◆ Work item ◆
Pick out all lines of the entries that include the word "SNAPSHOT" and copy them.

Itemized modification records

****

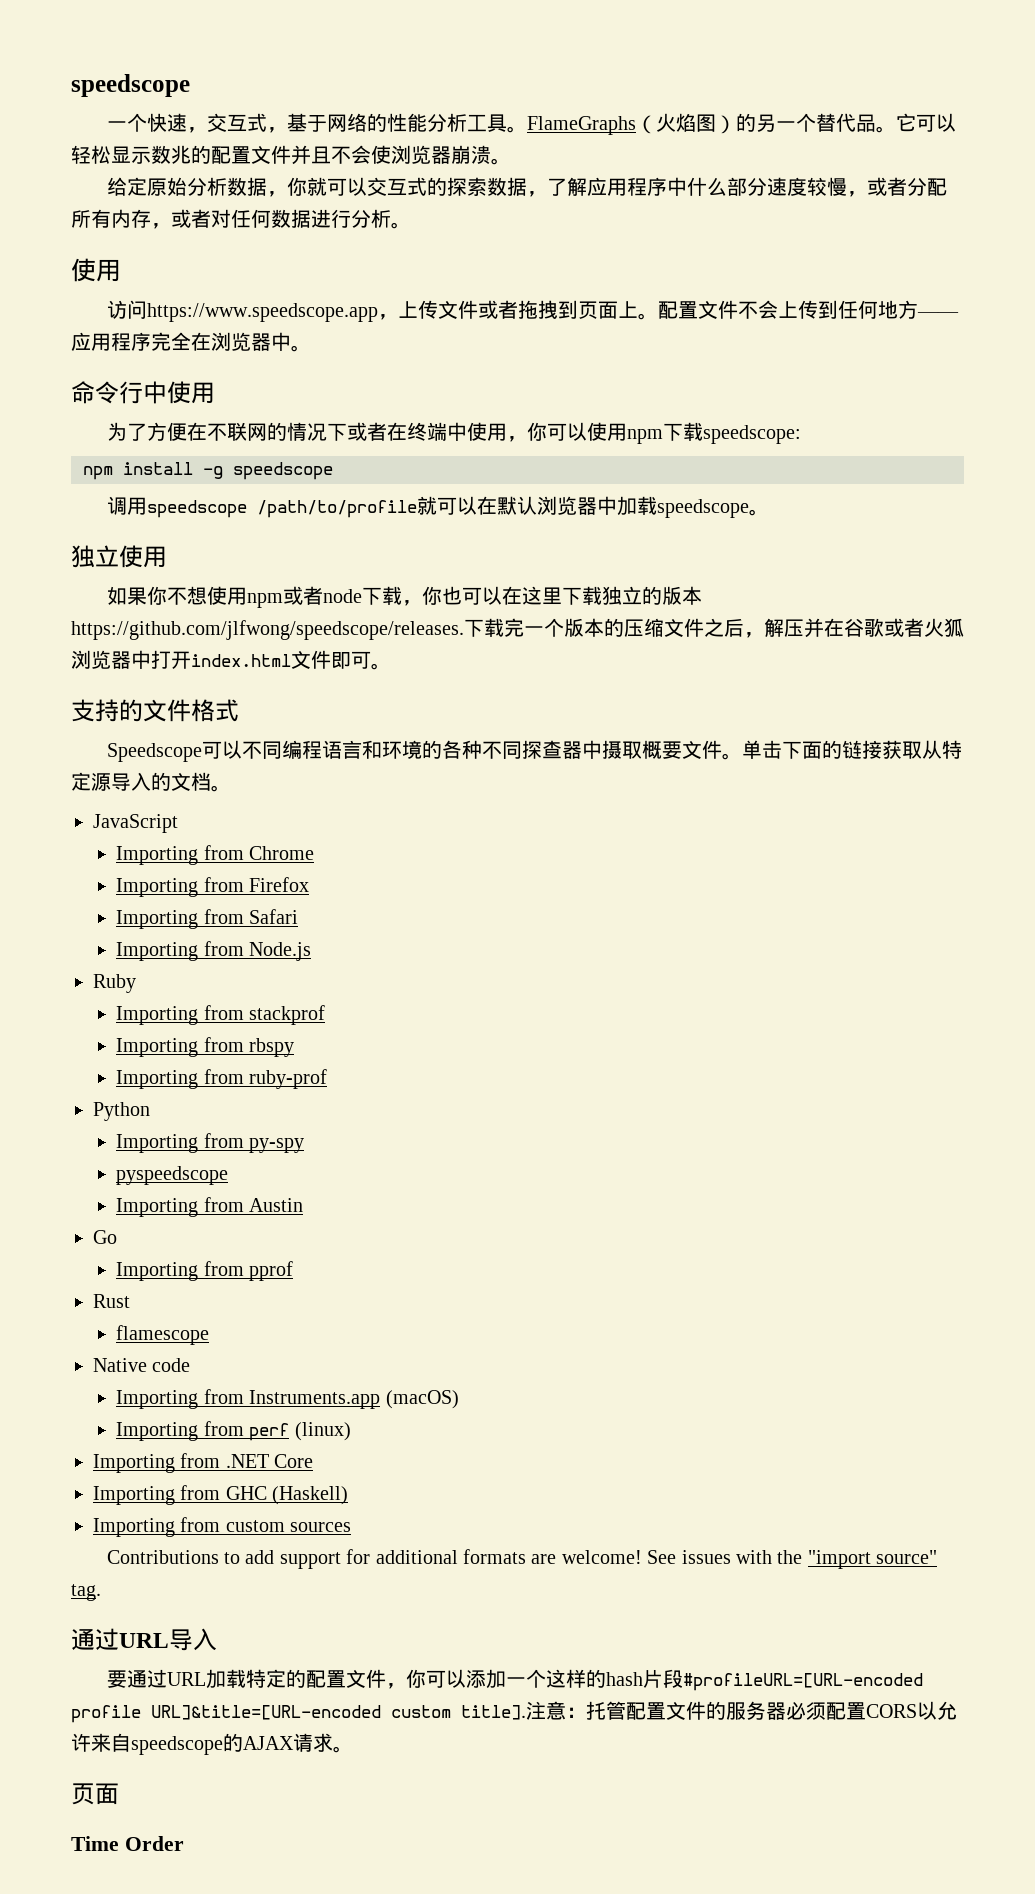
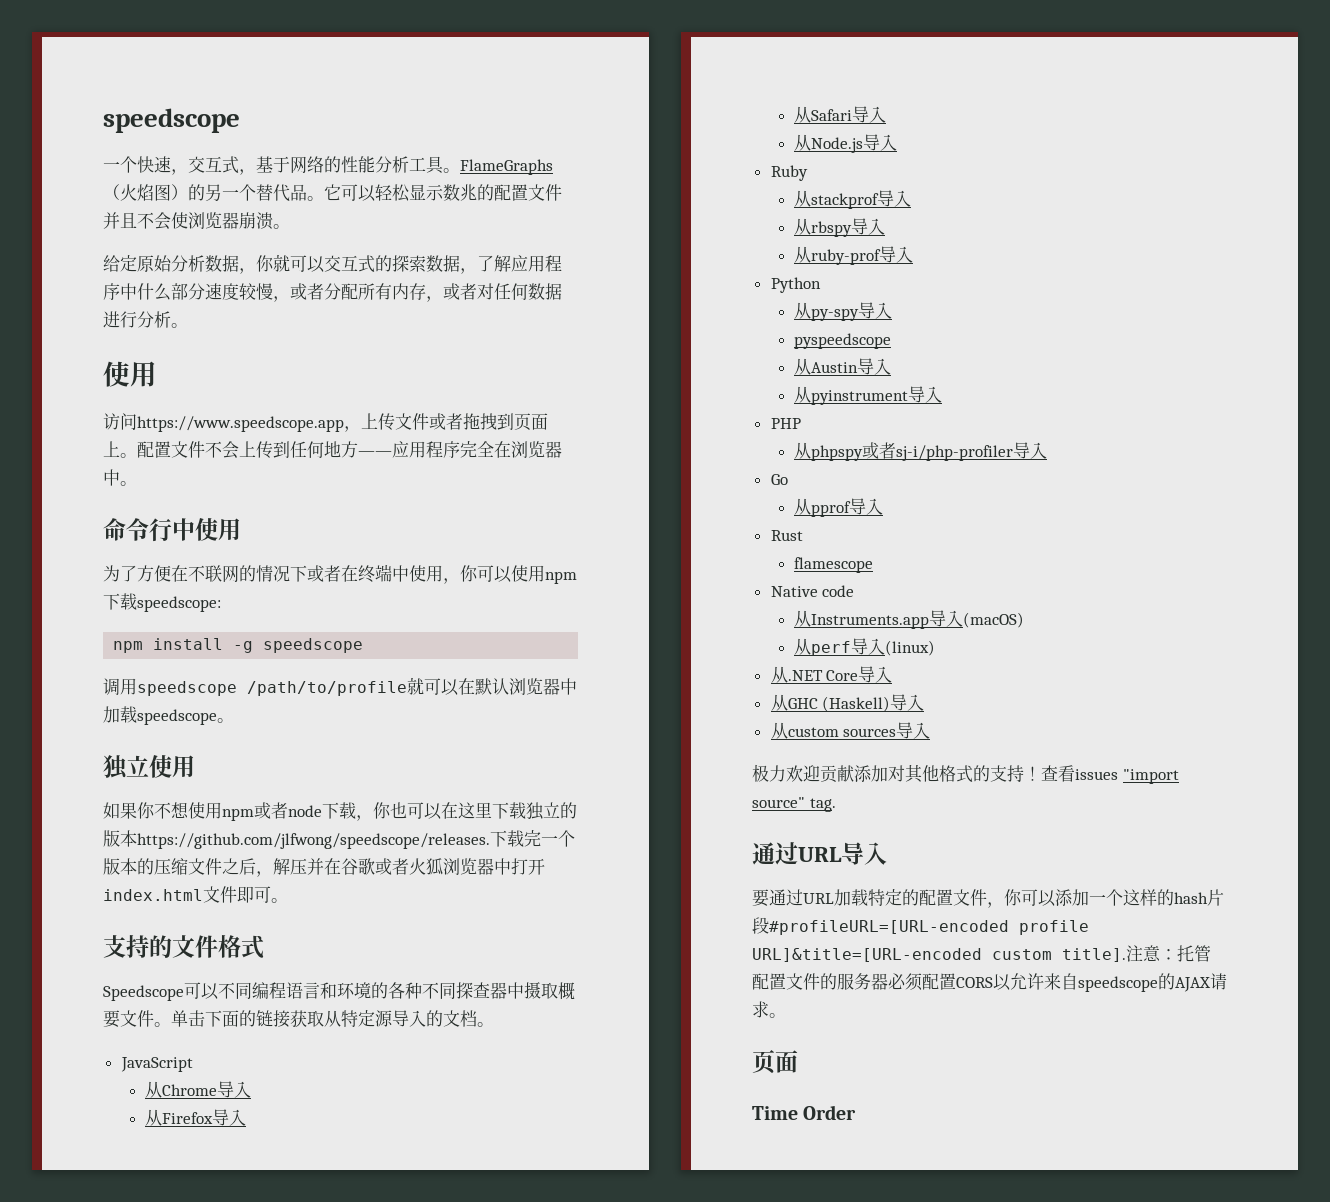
[116,845,244,865] Importing from -> [145,1081,163,1098] 从
[116,877,244,897] // Importing from -> [217,1081,252,1098] [145,1109,163,1126] 导入 // 从
[116,909,244,929] // Importing from -> [212,1109,247,1126] [794,106,812,123] 导入 // 从
[116,941,244,961] // Importing from -> [852,106,887,123] [794,134,812,151] 导入 // 从
(312, 951) none -> [863,134,898,151] 导入
[116,1005,244,1025] Importing from -> [794,190,812,207] 从
[116,1037,244,1057] // Importing from -> [877,190,912,207] [794,218,812,235] 导入 // 从
[116,1069,244,1089] // Importing from -> [851,218,886,235] [794,246,812,263] 导入 // 从
(328, 1079) none -> [879,246,914,263] 导入
[116,1133,244,1153] Importing from -> [794,302,812,319] 从
(305, 1145) none -> [858,302,893,319] 导入
[116,1197,244,1217] Importing from -> [794,358,812,375] 从
(304, 1205) none -> [857,358,892,375] [794,386,943,405] [770,418,801,429] [794,442,1048,461] 导入 // 从pyinstrument导入 // PHP // 从phpspy或者sj-i/php-profiler导入
[116,1261,244,1281] Importing from -> [794,498,812,515] 从
(294, 1271) none -> [849,498,884,515] 导入
[116,1389,459,1409] [116,1421,290,1441] Importing from Instruments.app (macOS) // Importing from perf -> [794,610,1025,629] [794,638,886,656] 从Instruments.app导入(macOS) // 从perf导入
[93,1453,221,1473] Importing from -> [770,666,788,683] 从
[93,1485,221,1505] // Importing from -> [858,666,893,683] [770,694,788,711] 导入 // 从
[93,1517,221,1537] // Importing from -> [890,694,925,711] [770,722,788,739] 导入 // 从
[106,1549,803,1569] // Contributions to add support for additional formats are welcome! See issues with the -> [896,722,931,739] [752,764,1118,783] 导入 // 极力欢迎贡献添加对其他格式的支持！查看issues

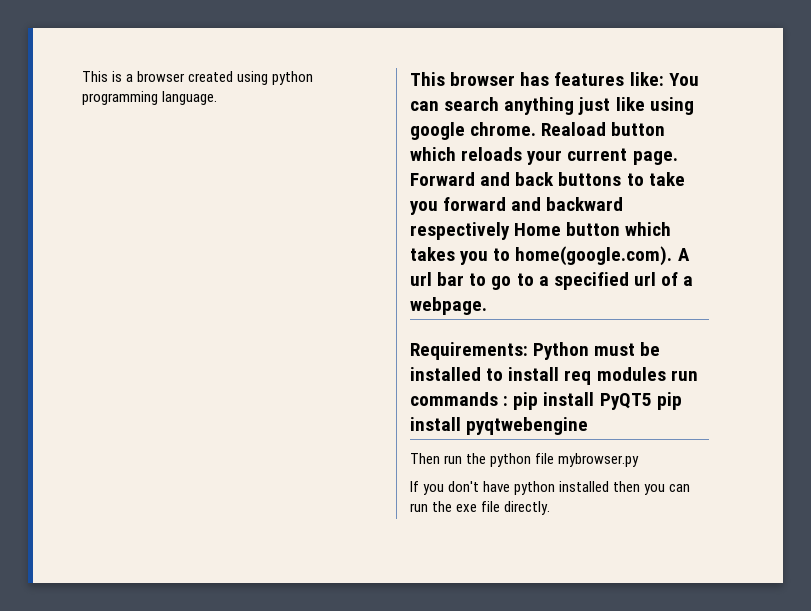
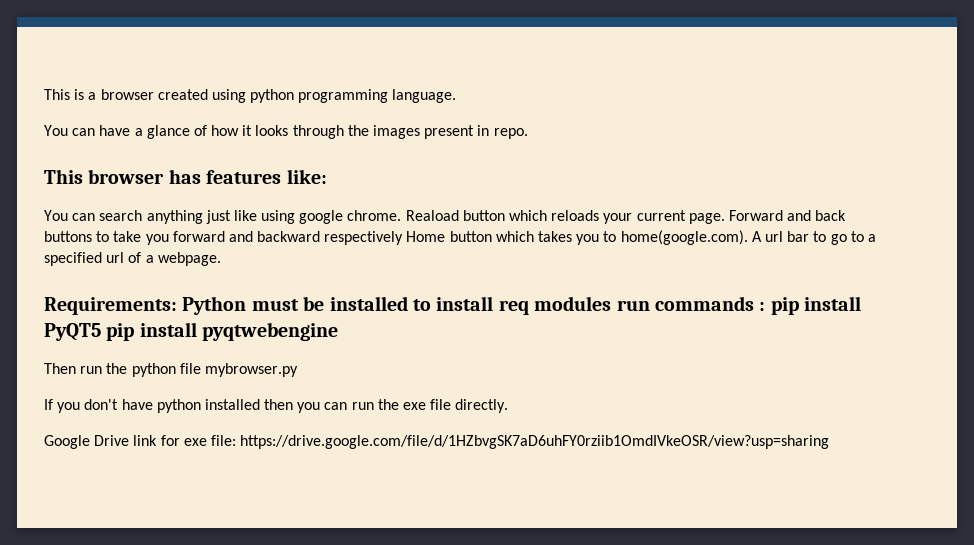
(218, 98) none -> [44,125,528,139] // You can have a glance of how it looks through the images present in repo.
(664, 79) none -> (327, 176) //
(551, 508) none -> [44,435,830,449] // Google Drive link for exe file: https://drive.google.com/file/d/1HZbvgSK7aD6uhFY0rziib1OmdIVkeOSR/view?usp=sharing

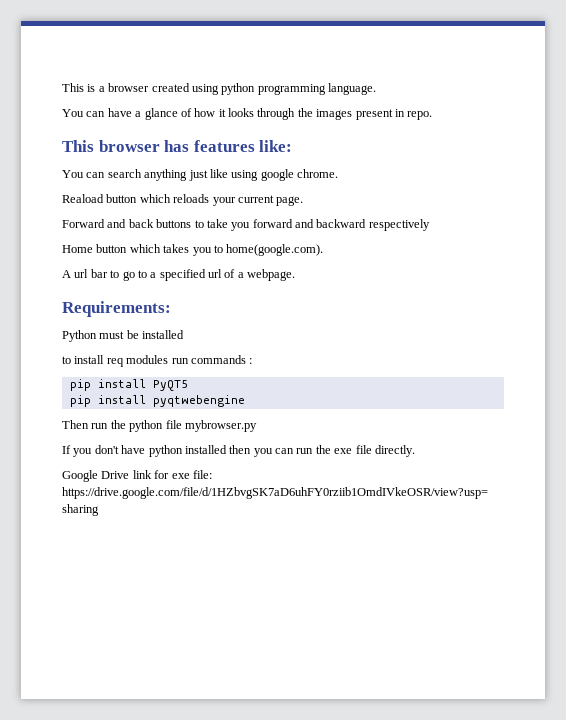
(402, 215) none -> (338, 173) //
(725, 218) none -> (304, 201) //
(404, 238) none -> (430, 225) //
(748, 237) none -> (324, 250) //
(177, 306) none -> (171, 309) //
(408, 303) none -> (185, 334) //
(766, 306) none -> (253, 361) //
(101, 332) none -> (188, 385) //

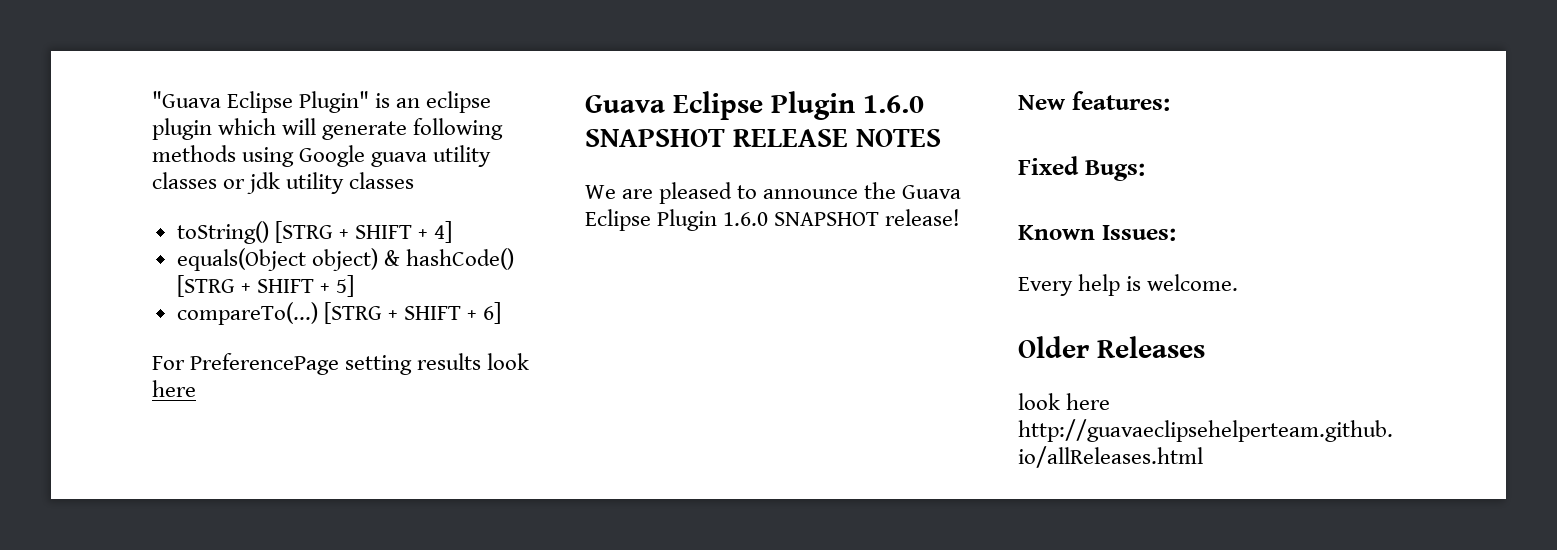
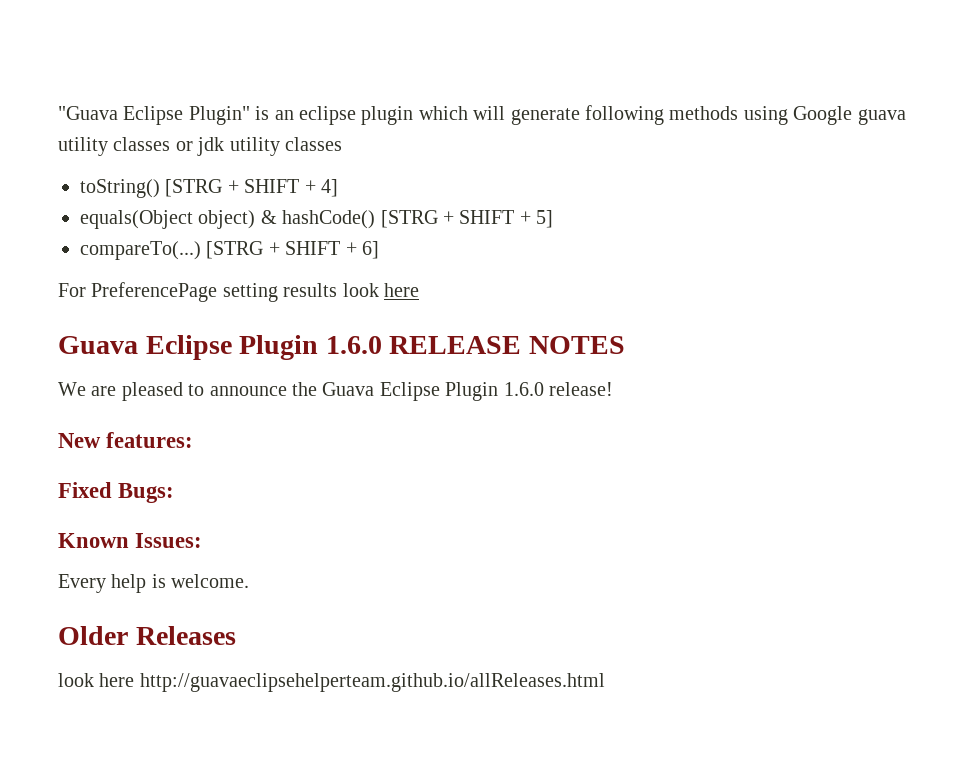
[585,129,725,147] SNAPSHOT -> (382, 345) none
[774,212,880,226] SNAPSHOT -> (544, 389) none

****

◆ Your solution ◆
[585,129,725,147] SNAPSHOT -> (382, 345) none
[774,212,880,226] SNAPSHOT -> (544, 389) none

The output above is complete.